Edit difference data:
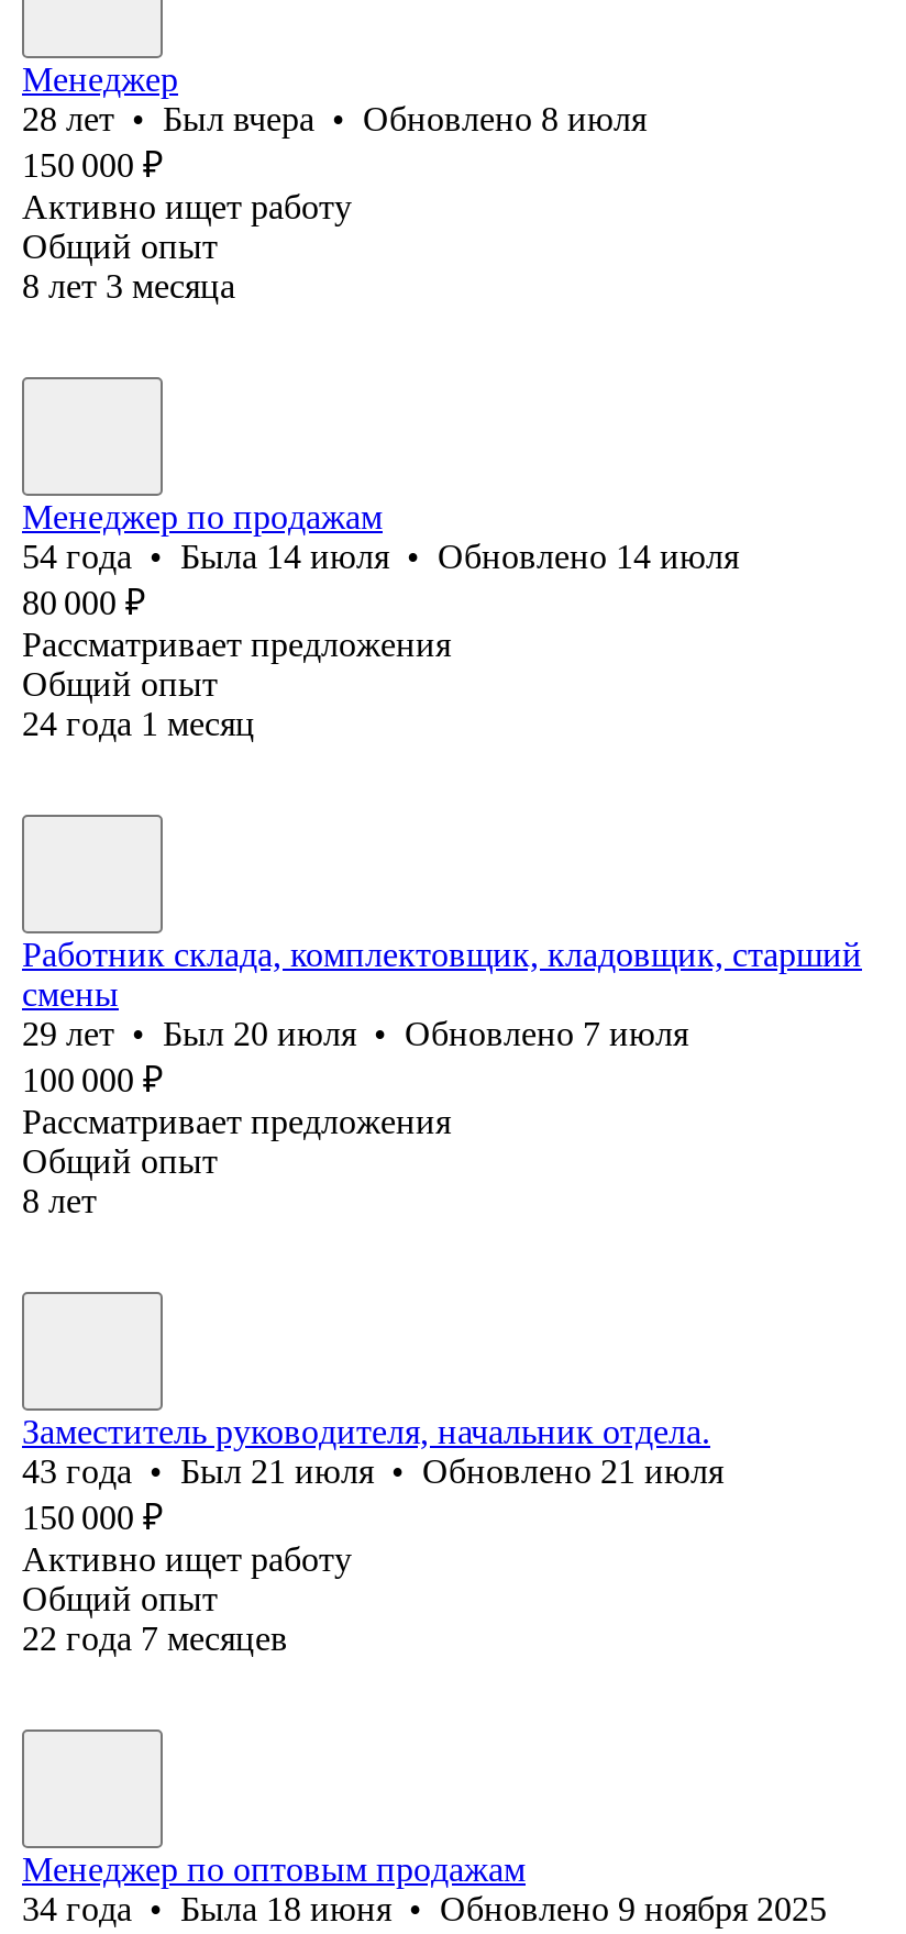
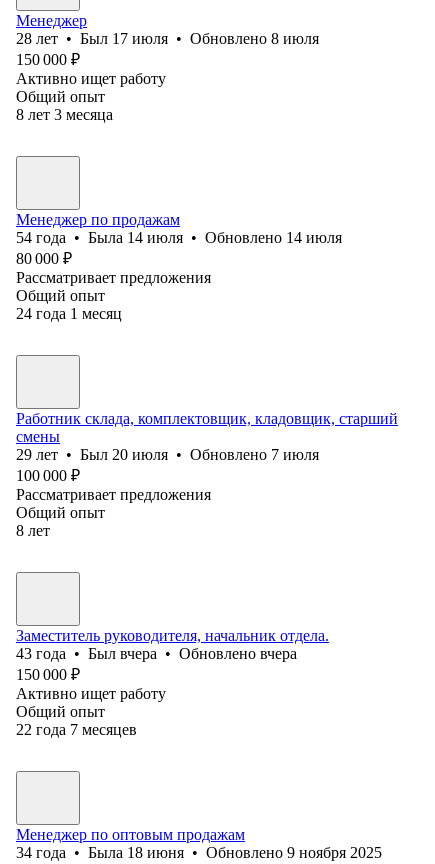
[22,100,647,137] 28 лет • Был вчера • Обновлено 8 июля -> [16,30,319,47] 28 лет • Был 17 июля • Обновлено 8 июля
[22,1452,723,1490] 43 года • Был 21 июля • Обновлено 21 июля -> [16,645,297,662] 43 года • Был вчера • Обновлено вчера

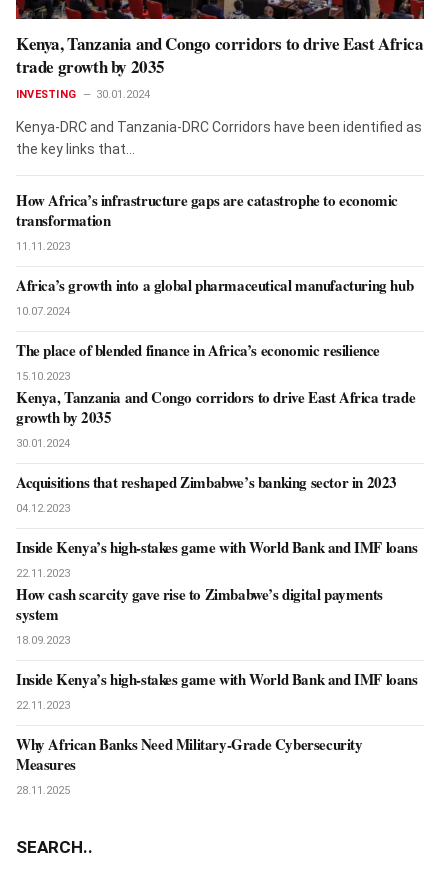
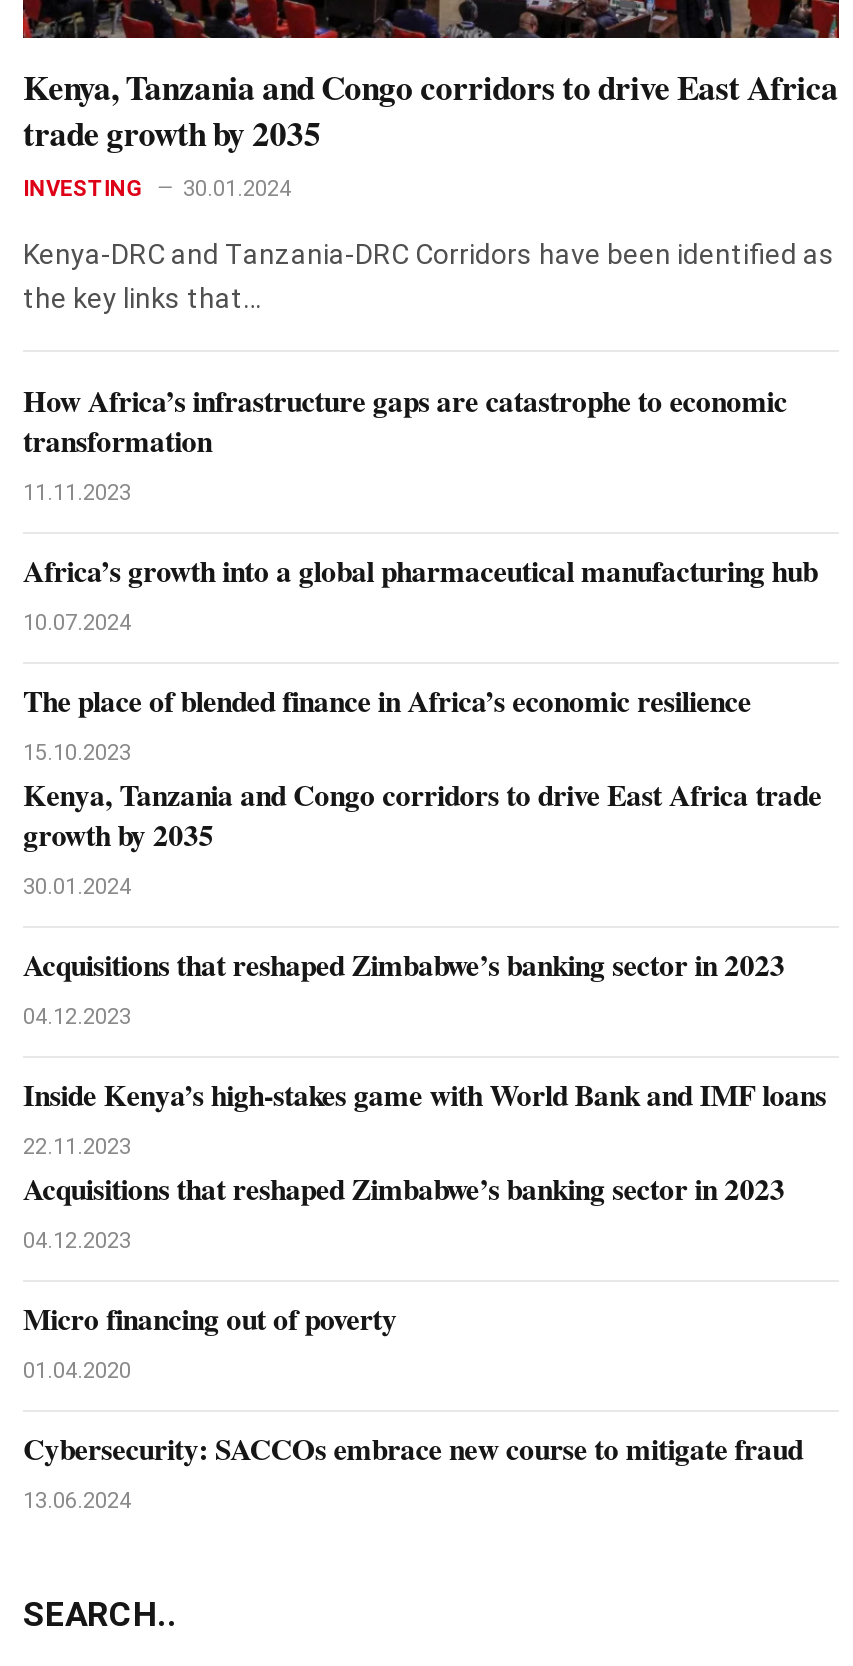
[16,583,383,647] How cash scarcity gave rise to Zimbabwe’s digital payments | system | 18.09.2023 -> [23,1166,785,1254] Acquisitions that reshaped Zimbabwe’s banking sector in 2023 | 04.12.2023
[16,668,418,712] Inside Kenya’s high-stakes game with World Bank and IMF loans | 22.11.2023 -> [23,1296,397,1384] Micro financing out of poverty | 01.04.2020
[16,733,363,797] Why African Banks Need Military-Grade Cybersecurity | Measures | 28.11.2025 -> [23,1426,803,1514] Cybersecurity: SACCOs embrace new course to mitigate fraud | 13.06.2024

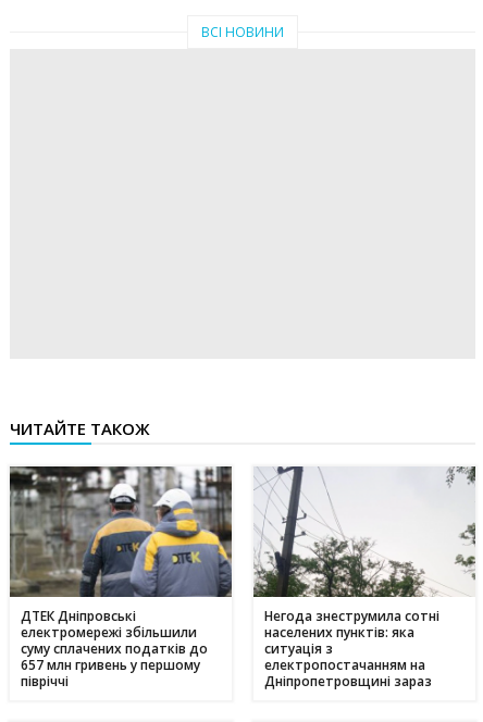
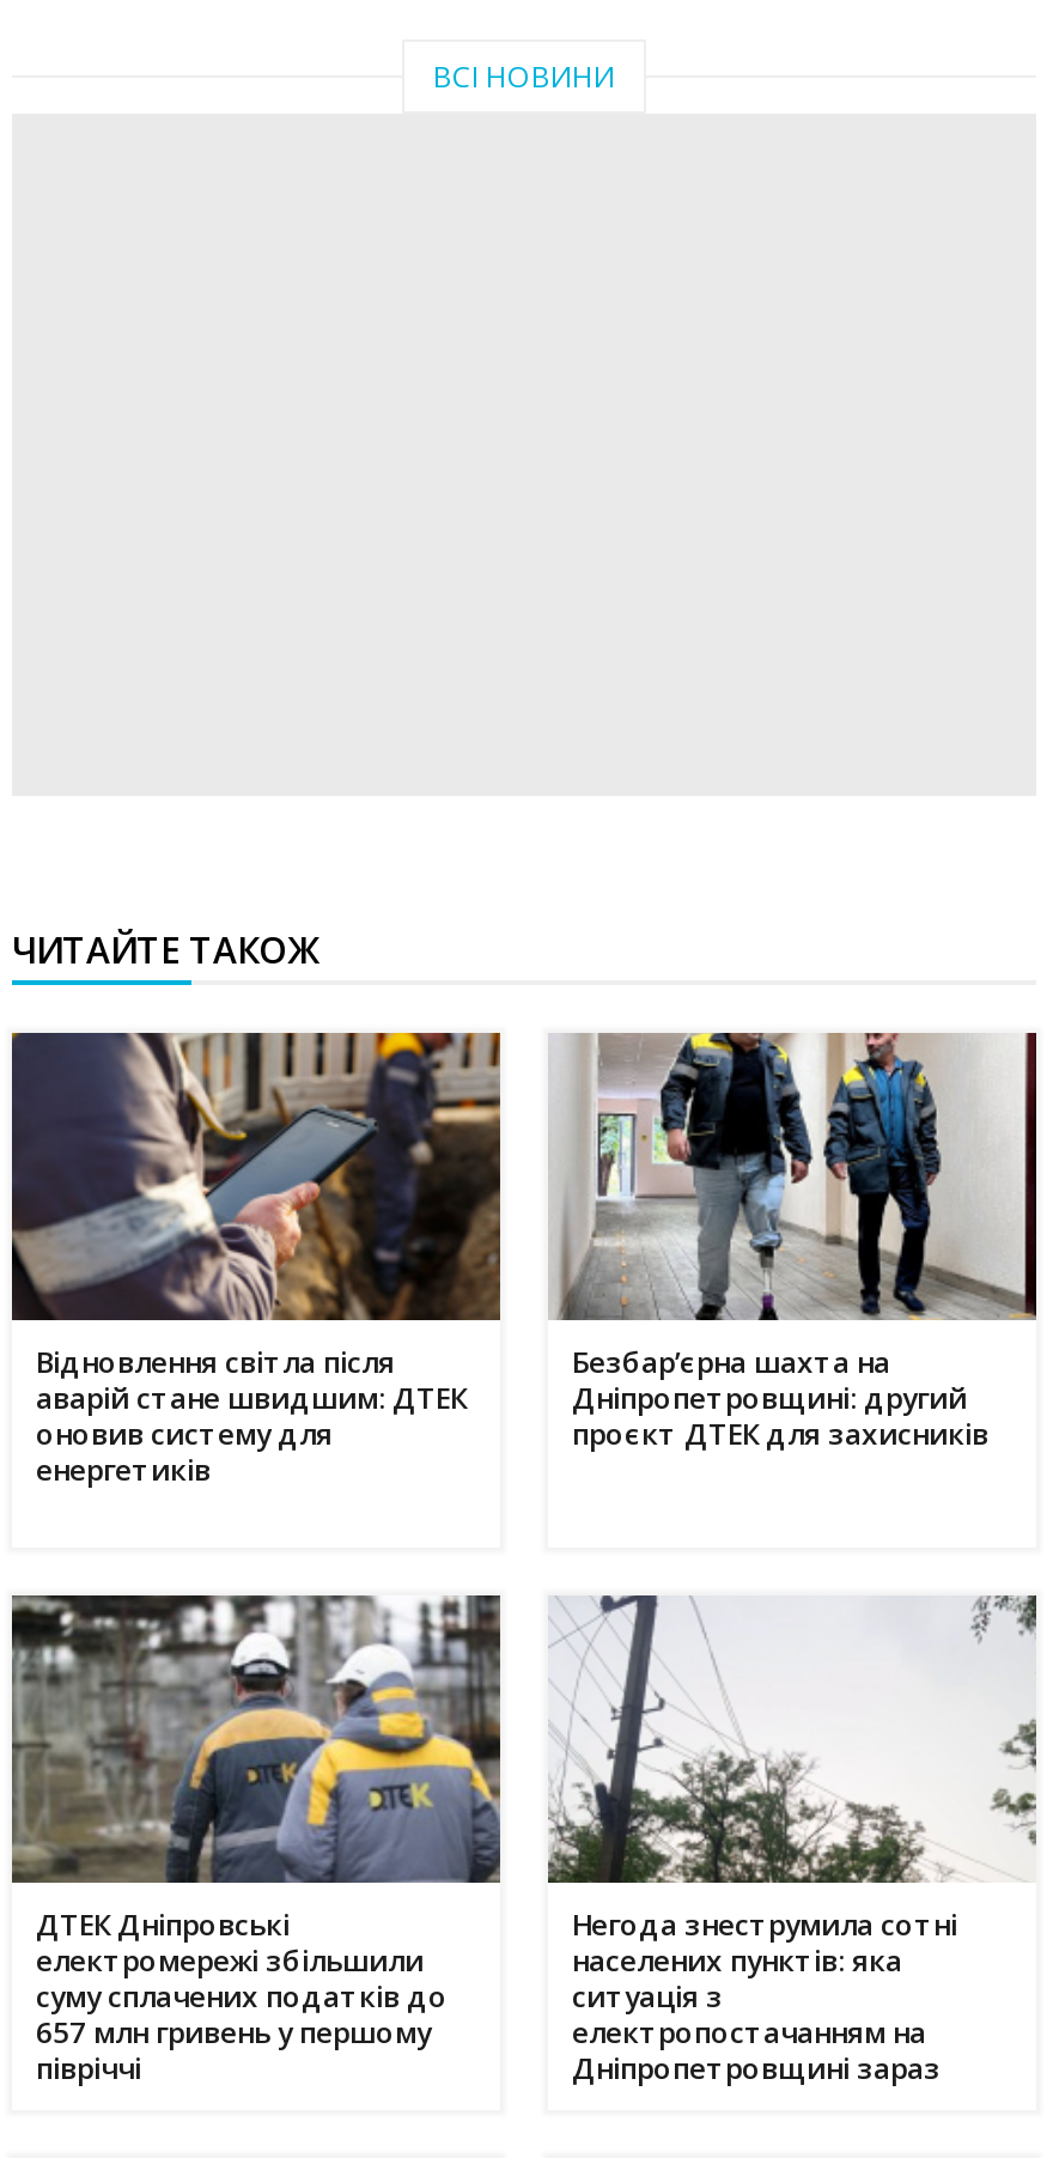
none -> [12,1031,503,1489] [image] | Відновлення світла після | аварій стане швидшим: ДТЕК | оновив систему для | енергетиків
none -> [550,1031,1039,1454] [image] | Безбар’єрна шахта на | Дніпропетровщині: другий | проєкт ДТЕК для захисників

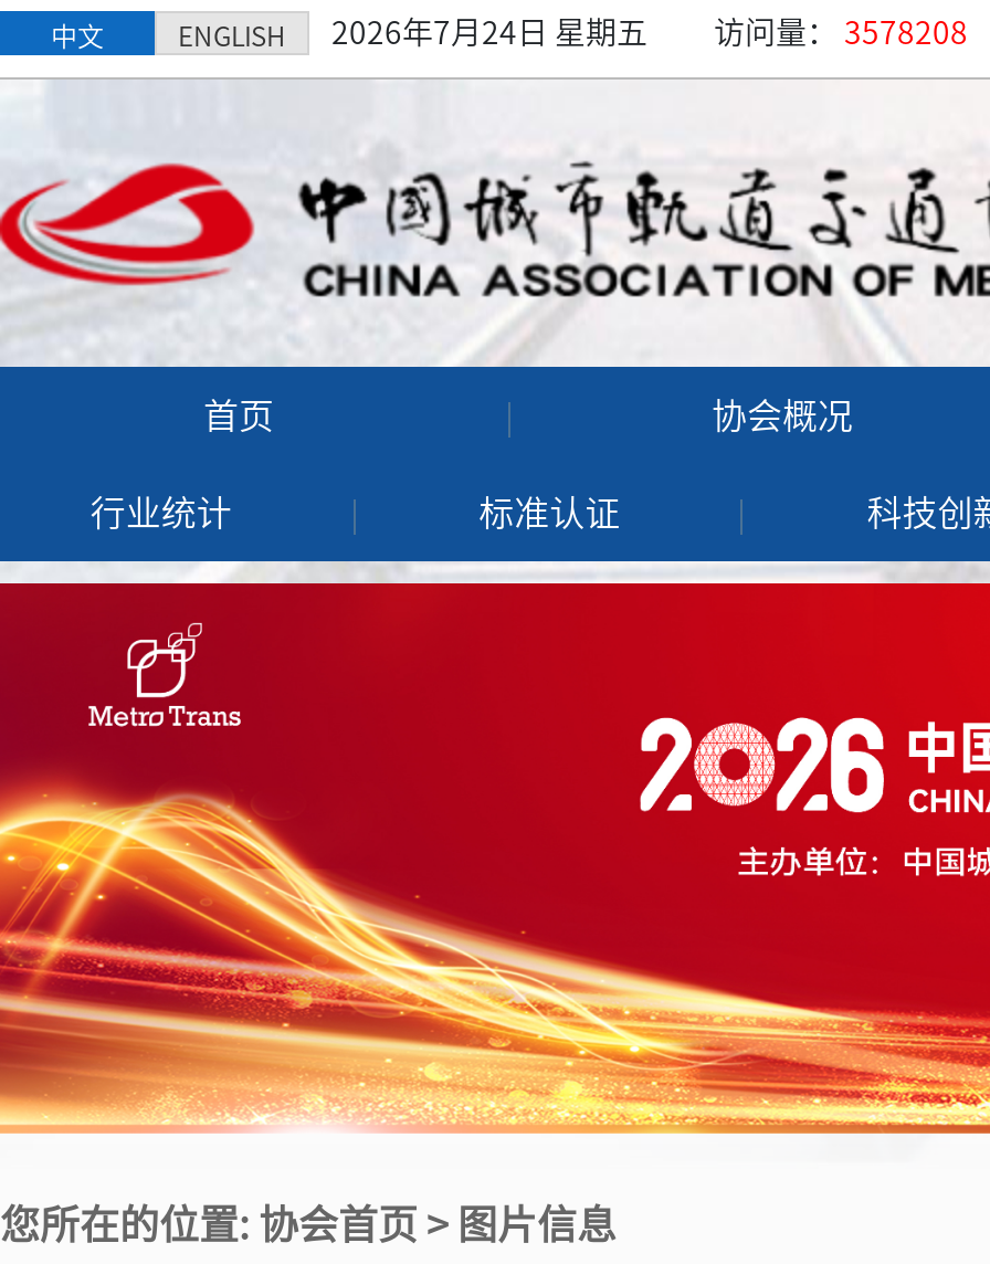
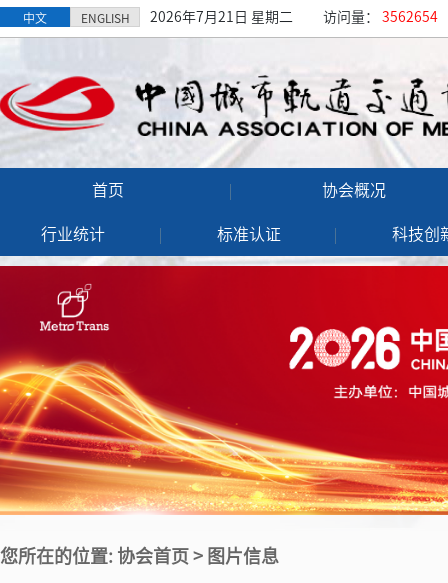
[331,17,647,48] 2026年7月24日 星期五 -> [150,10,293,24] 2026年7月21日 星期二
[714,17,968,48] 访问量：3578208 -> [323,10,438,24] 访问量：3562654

→ TASK DESCRIPTION
Please return every line from the one that contains "[331,17,647,48] 2026年7月24日 星期五" through the end of the entries, exactly, leaving out all others.

→ TASK RESULT
[331,17,647,48] 2026年7月24日 星期五 -> [150,10,293,24] 2026年7月21日 星期二
[714,17,968,48] 访问量：3578208 -> [323,10,438,24] 访问量：3562654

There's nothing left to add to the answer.